Histamine is an organic compound produced by the body. The compound is produced during immune responses and as a neurotransmitter down regulator. Histamine produced by the stomach and the intestines help to regulate their function. There are four types of histamine receptors in the body, and activating each receptor performs a different task.1 2 3

  • H1 – blood vessel dilation, smooth muscle contraction of the bronchi and GI tract, stimulation of vagus nerve, increases histamine and arachidonic acid release, decreased AV node conduction of the heart, helps form nitric oxide, improves eosinophil function.
  • H2 – stimulates nasal and intestinal mucosa, relaxes the LES, increases vascular permeability, stimulation of suppressor T cells, increases stomach acid production, reduces neutrophil and basophil function, increases lymphocytes, increases activity of NK cells.
  • H3 – increases histamine in the brain as a neurotransmitter, suppresses norepinephrine release at parasympathetic nerve endings, stimulates nasal mucus, reduces bronchoconstriction and gastric acid.
  • H4  – enhances the function of eosinophils, mast cells, and neutrophils.
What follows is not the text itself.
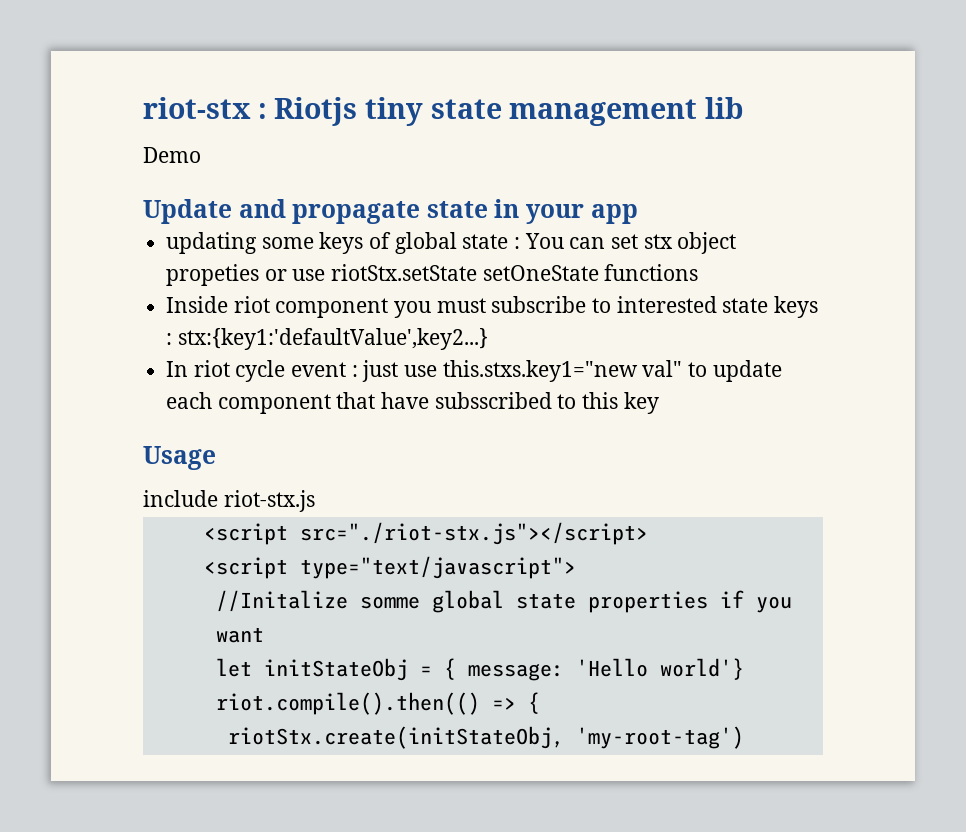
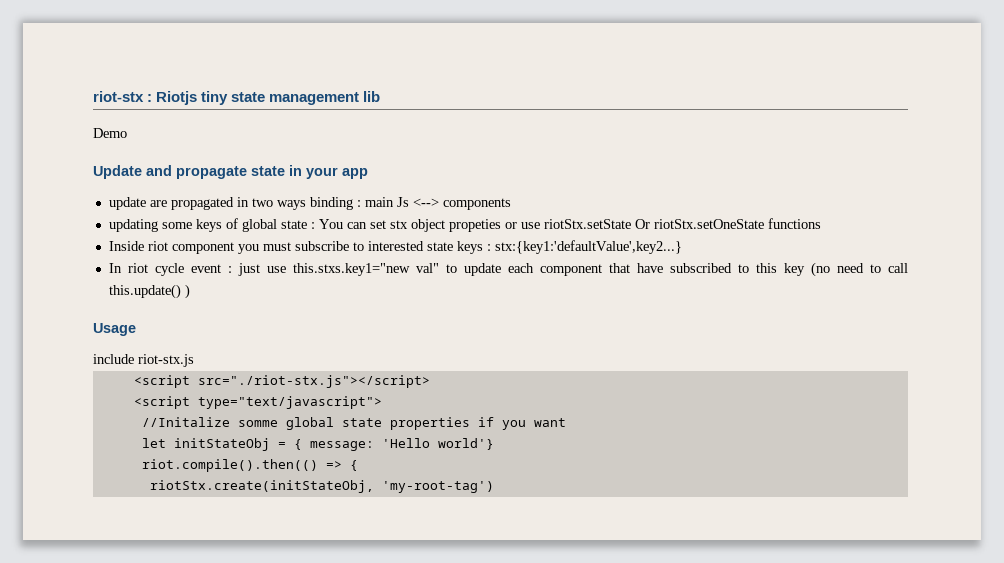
(638, 214) none -> [108,197,511,210] // update are propagated in two ways binding : main Js <--> components
[482,265,599,281] setOneState -> [634,219,764,229] Or riotStx.setOneState
[434,392,552,409] subsscribed -> [669,263,732,273] subscribed
(659, 403) none -> [810,262,908,277] [108,284,190,299] (no need to call this.update() )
As you can see different receptors have differing effects on our digestive health, which is why it is important for its production and activation and deactivation of certain receptors to be in balance.
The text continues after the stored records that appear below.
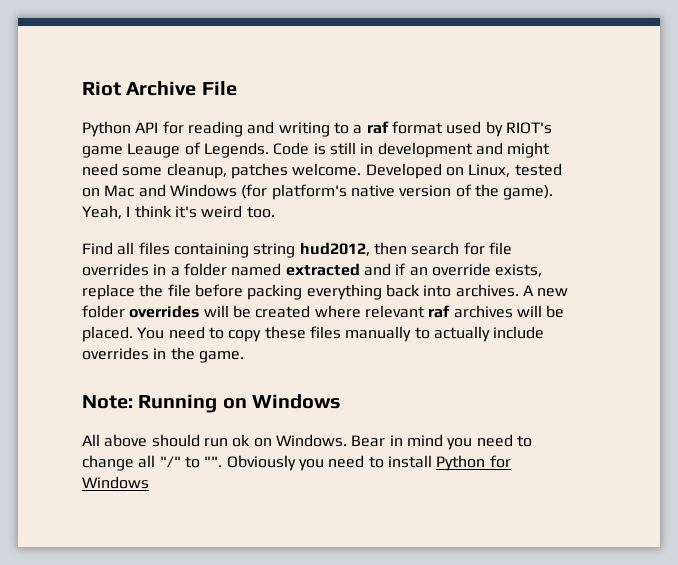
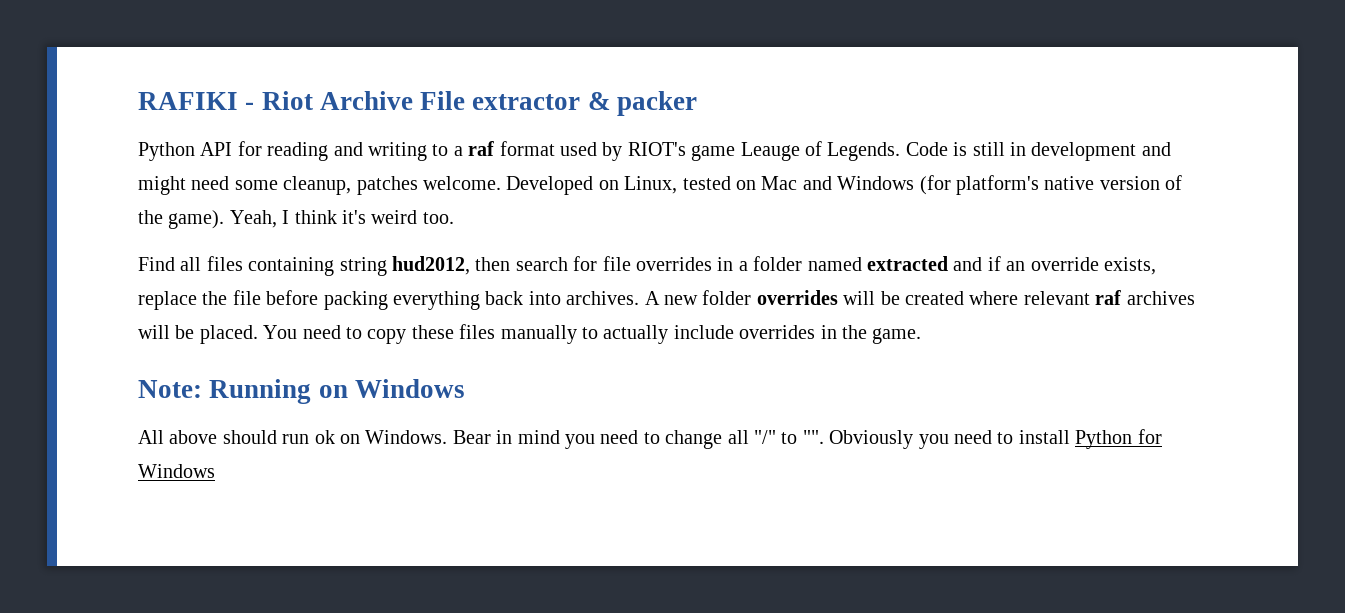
(82, 88) none -> [138,92,255,110] RAFIKI -
(237, 88) none -> [472,91,698,116] extractor & packer

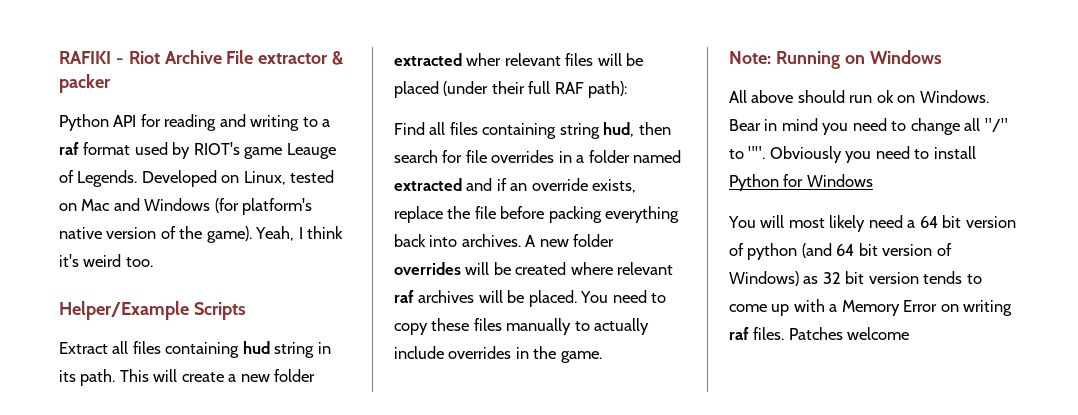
[905,142,1171,161] [138,176,501,195] Code is still in development and might need some cleanup, patches welcome. -> (138, 178) none
(454, 218) none -> [59,301,246,320] [59,341,331,358] [59,369,316,386] [394,53,644,66] [394,81,628,98] // Helper/Example Scripts // Extract all files containing hud string in its path. This will create a new folder extracted wher relevant files will be placed (under their full RAF path):
[392,256,470,275] hud2012, -> [603,122,635,137] hud,
(215, 471) none -> [728,215,1016,232] [729,243,952,260] [729,271,982,286] [729,299,1013,316] [729,327,910,340] // You will most likely need a 64 bit version of python (and 64 bit version of Windows) as 32 bit version tends to come up with a Memory Error on writing raf files. Patches welcome

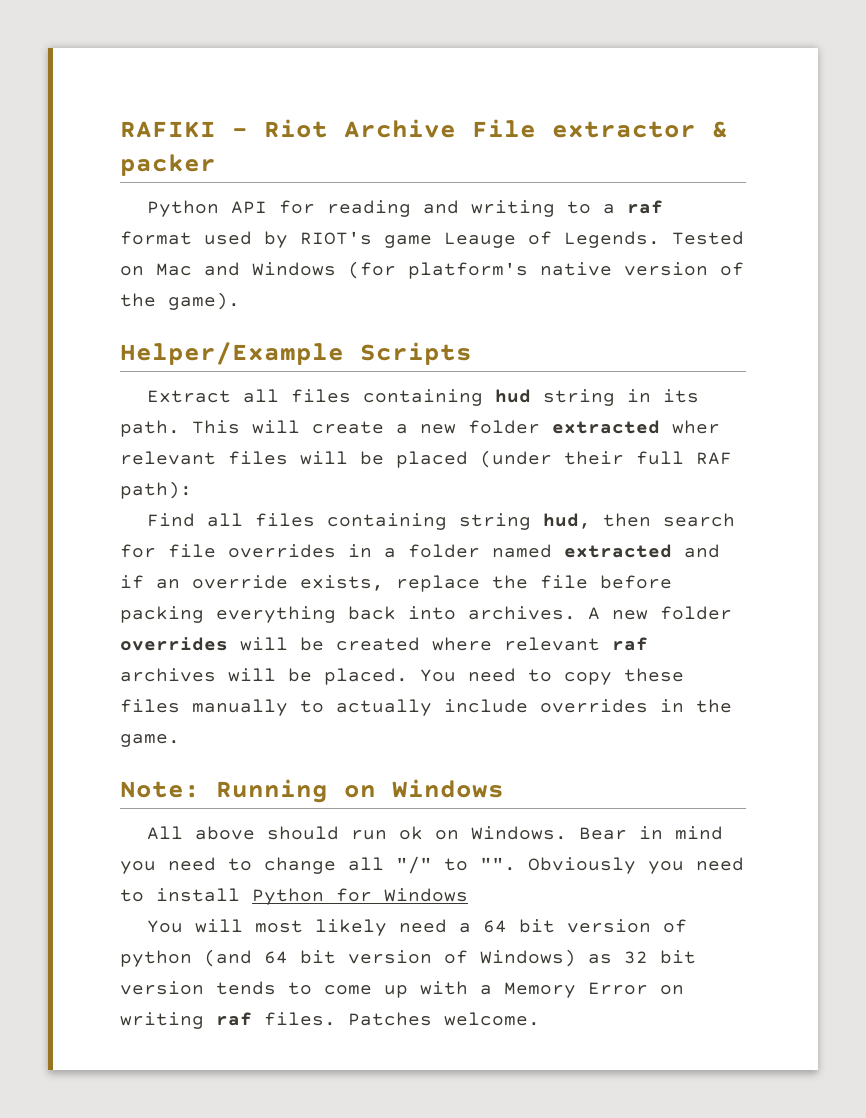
[141,170,335,187] Developed on Linux, tested -> [672,231,744,245] Tested
[255,226,344,241] [59,254,153,267] Yeah, I think it's weird too. -> (240, 301) none
[847,327,910,340] welcome -> [444,1012,540,1026] welcome.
Most people make the compound out to be a monster. Too much histamine is the cause of my seasonal allergies. Overproduction is the only cause of my anaphylactic reaction when I eat shrimp, which I am allergic. Excess production is the reason I have heartburn, so I take a H2 antagonist like Pepcid to relieve my digestive woes. The main problem is not directly the histamine in all of these individual issues; the real problem is why too much is released or is circulating throughout the body during these health issues.4

The body needs the correct balance of the compound so that your digestive system, immune system, neurotransmitter system, cardiovascular system, and nervous system work properly.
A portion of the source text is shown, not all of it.